My reply: Yes, I agree. They all suck (for the purpose of data display).


  1. anon says:

    oh come on! you have to define what you mean by "suck"!

  2. jeremy harris says:

    Very insightful comment, Andrew. Now tell us why the Box Office receipts graphic "sucks for the purpose of data display". I see data presented succinctly.

  3. Andrew Gelman says:

    Anon: My short answer is that they look cool but I don't think they do a particularly good job at conveying information. Many of their good-looking features are more of a distraction, I think.

    To go through them one by one:

    Wordle: The words shown are in no particular order, in a mix of color shadings, and some are horizontal and some are vertical. Also the entire display has a goofy appearance that, again, conveys no information.

    Decision Tree: This picture falsely implies (a) that voters were divided between Obama and Clinton in some sort of precise way, and (b) that this tree indicates the way that voters make decisions. It's an instance of taking a fitted model way too seriously.

    Music Video: It's pretty, I just don't think it's displaying the data well. I don't call this sort of thing "data visualization"–rather, it's a use of data visualization tools to make art, which is great, but not the same thing at all, in my opinion.

    Box Office Streamgraphs: These look super-cool but, no, I don't think they provide a good way of looking at the data. Compare to the Baby Name Wizard for a similar plotting scheme that works much better. Again, the graphs are striking–and it may very well be that it's worth paying the price (making a graph that does a poor job of conveying information) in order to get the attention. After all, if people don't see your graph, who cares how clear it is?

    I Want You to Want Me: Cute, but, again, I don't really see it as an effective way to convey the data, it's more of a way to get attention, but then I'd want a pointer toward a better data visualization to learn more.

    Britain From Above: These are actually pretty good. They could be improved–most notably by removing the background music and adding a visual clock on the screen so you can get a sense of the time scale of the data display.

    In summary: some of these are visually attractive, and the only ones I really hate are Wordle and the Decision Tree, but none of them come close, in my opinion, to the Baby Name Wizard.

  4. Simon says:

    Aren't the Box Office Streamgraphs and the Baby Name Wizard exactly the same type of graph? They are both stacked area plots with quantity (births/box office receipts) on the vertical axis, and time on the horizontal axis.

  5. As a general rule, a data visualization should not introduce more complexity than already exists in the data – without good justification.

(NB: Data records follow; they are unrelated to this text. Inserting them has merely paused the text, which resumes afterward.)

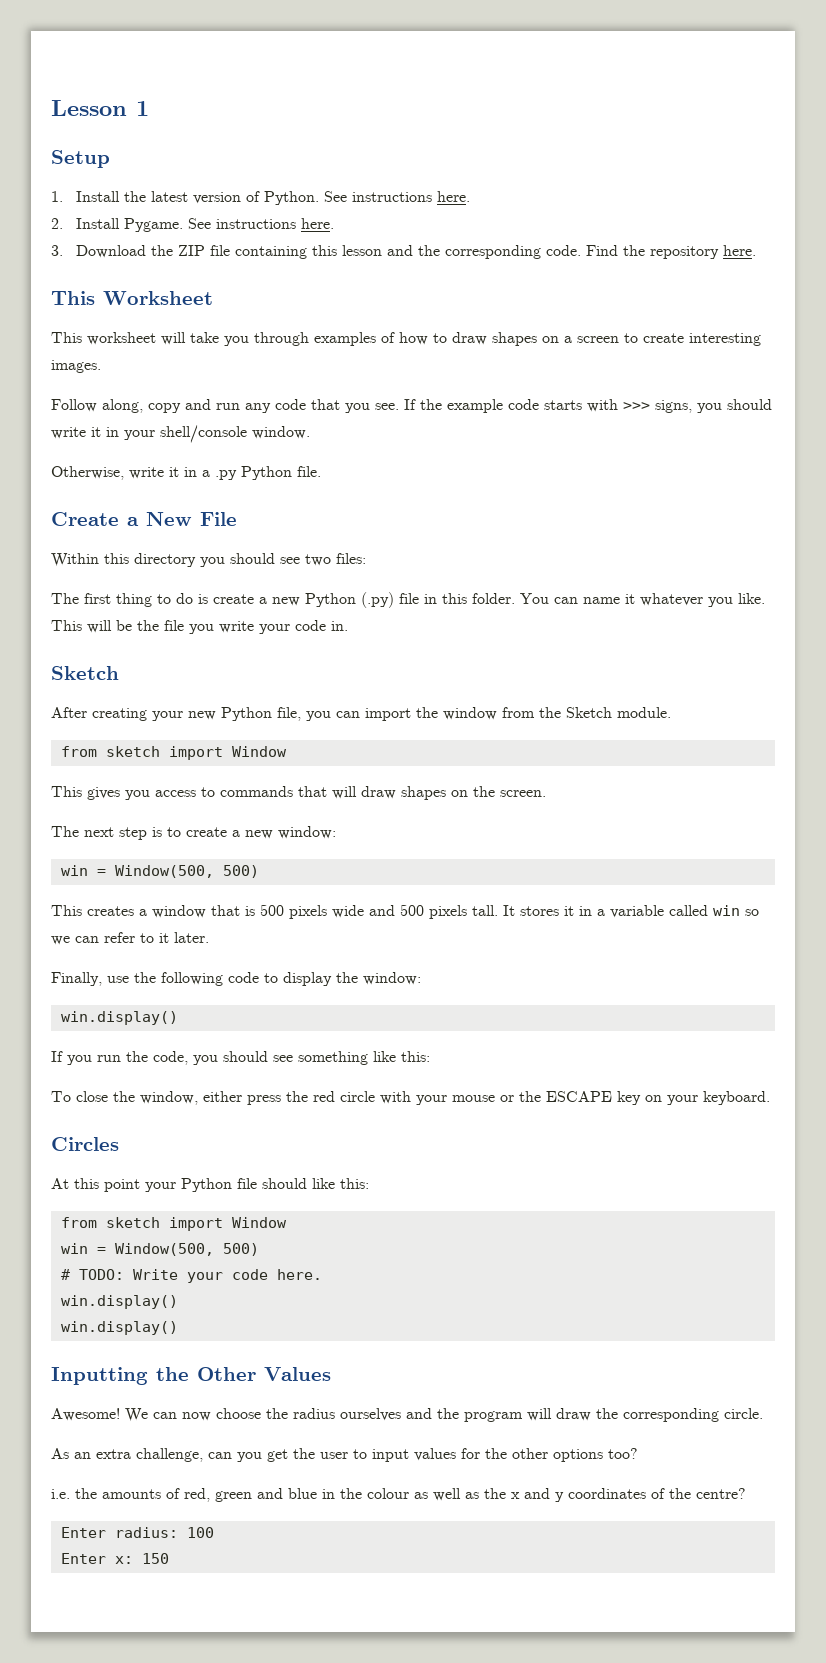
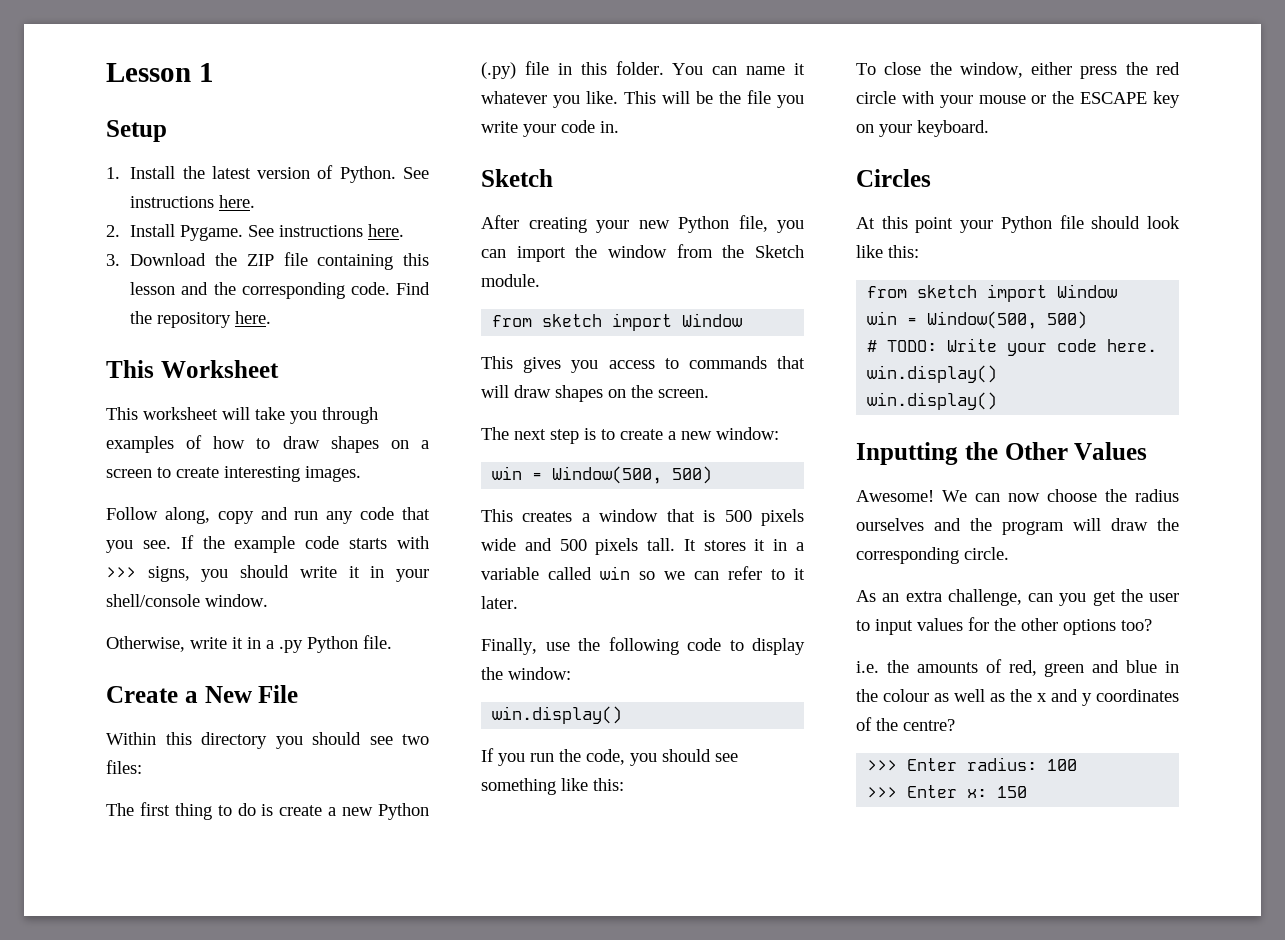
- At this point your Python file should like this:
+ At this point your Python file should look like this:
- Enter radius: 100
+ >>> Enter radius: 100
- Enter x: 150
+ >>> Enter x: 150

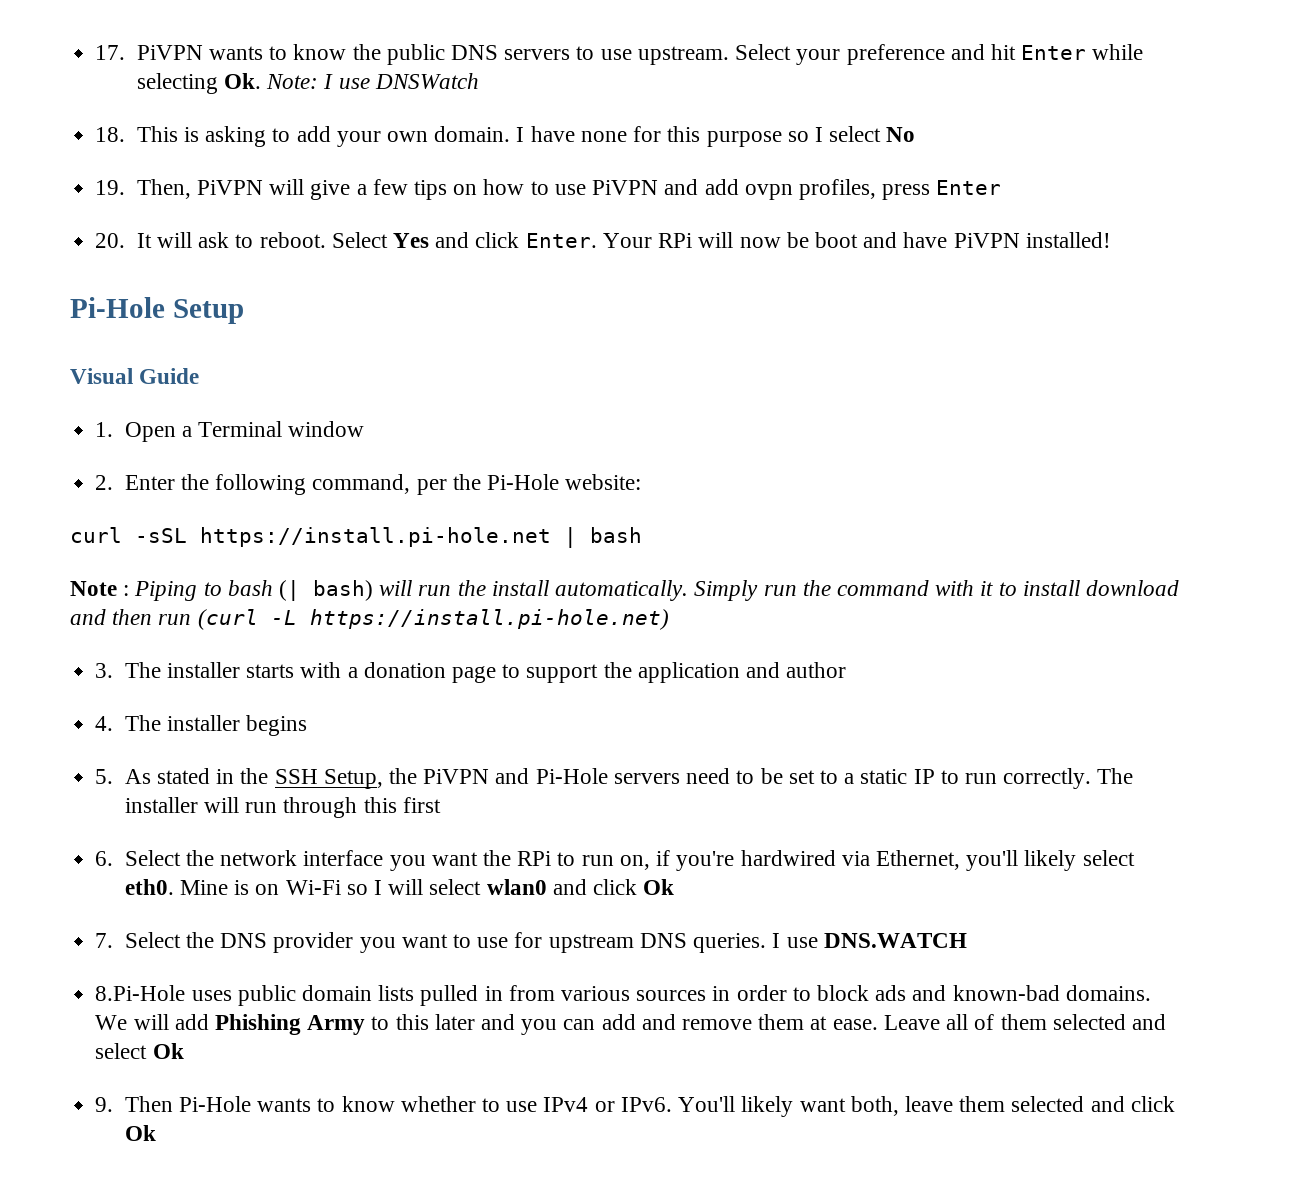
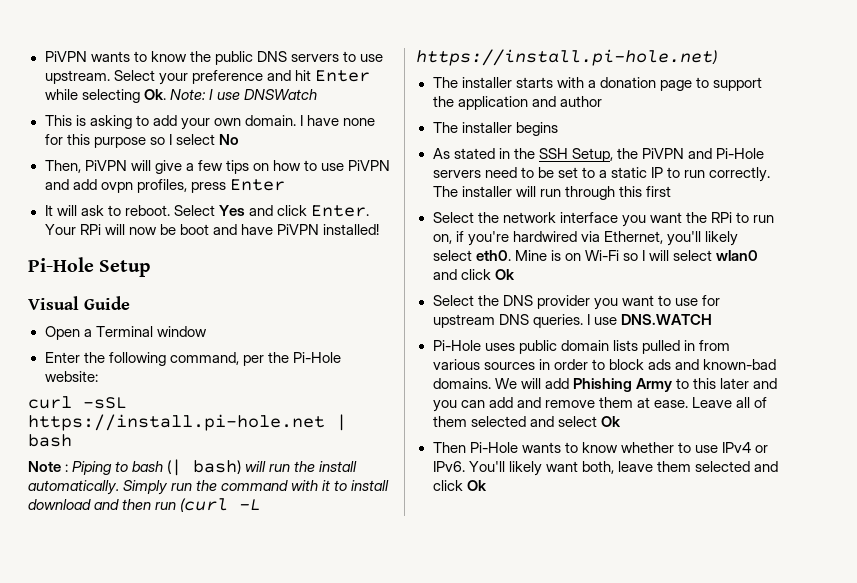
- 17. PiVPN wants to know the public DNS servers to use upstream.
+ PiVPN wants to know the public DNS servers to use upstream.
- 18. This is asking to add your own domain.
+ This is asking to add your own domain.
- 19. Then, PiVPN will give a few tips on how to use PiVPN and add ovpn profiles, press Enter
+ Then, PiVPN will give a few tips on how to use PiVPN and add ovpn profiles, press Enter
- 20. It will ask to reboot.
+ It will ask to reboot.
- 1. Open a Terminal window
+ Open a Terminal window
- 2. Enter the following command, per the Pi-Hole website:
+ Enter the following command, per the Pi-Hole website:
- 3. The installer starts with a donation page to support the application and author
+ The installer starts with a donation page to support the application and author
- 4. The installer begins
+ The installer begins
- 5. As stated in the SSH Setup, the PiVPN and Pi-Hole servers need to be set to a static IP to run correctly.
+ As stated in the SSH Setup, the PiVPN and Pi-Hole servers need to be set to a static IP to run correctly.
- 6. Select the network interface you want the RPi to run on, if you're hardwired via Ethernet, you'll likely select eth0.
+ Select the network interface you want the RPi to run on, if you're hardwired via Ethernet, you'll likely select eth0.
- 7. Select the DNS provider you want to use for upstream DNS queries.
+ Select the DNS provider you want to use for upstream DNS queries.
- 8.Pi-Hole uses public domain lists pulled in from various sources in order to block ads and known-bad domains.
+ Pi-Hole uses public domain lists pulled in from various sources in order to block ads and known-bad domains.
- 9. Then Pi-Hole wants to know whether to use IPv4 or IPv6.
+ Then Pi-Hole wants to know whether to use IPv4 or IPv6.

    In that respect, your criticisms are valid, with one exception: streamgraphs.

    All of the visual elements of Lee Byron's variant of stacked graphs encode data, and there's a whitepaper — — that describes this.

  6. David Smith says:

    I'll add to the chorus that streamgraphs are a great way of representing changes in categorical distributions over time. The New York Times box-office chart is excellent, IMO — particularly the use of smoothing (which does munge the raw data a bit, but offers much greater interpretability). The interactivity (visible only at the original NYT URL) is also great (although the box-office data would have been more interesting than the reviews for the pop-ups).

  7. Doug says:

    I agree with Andrew. I'm seldom impressed with stuff on that blog. It's one thing to do cool-looking stuff with data, and these are great for a non-technical user who isn't doing anything important with the data, but for an analyst who is trying to model the data, most of this stuff is garbage.

  8. Andrew Gelman says:

    I wouldn't go so far as to call it "garbage": it's important for people to be developing the technical tools and displaying them to a wide audience. Ultimately, I hope that the graphical community will be able to distinguish between the simple beauty of the Baby Name Wizard and what I see as the gimmickiness of the Streamgraph. But one way to get from here to there is for all these ideas to be put out there.

  9. RRR says:

    I am kind of surprised to see these comments, especially since so much effort has been made over the past decade to make Statistics appear powerful and even fun to the general public; to overcome the stigma of "lies, damned lies, and statistics."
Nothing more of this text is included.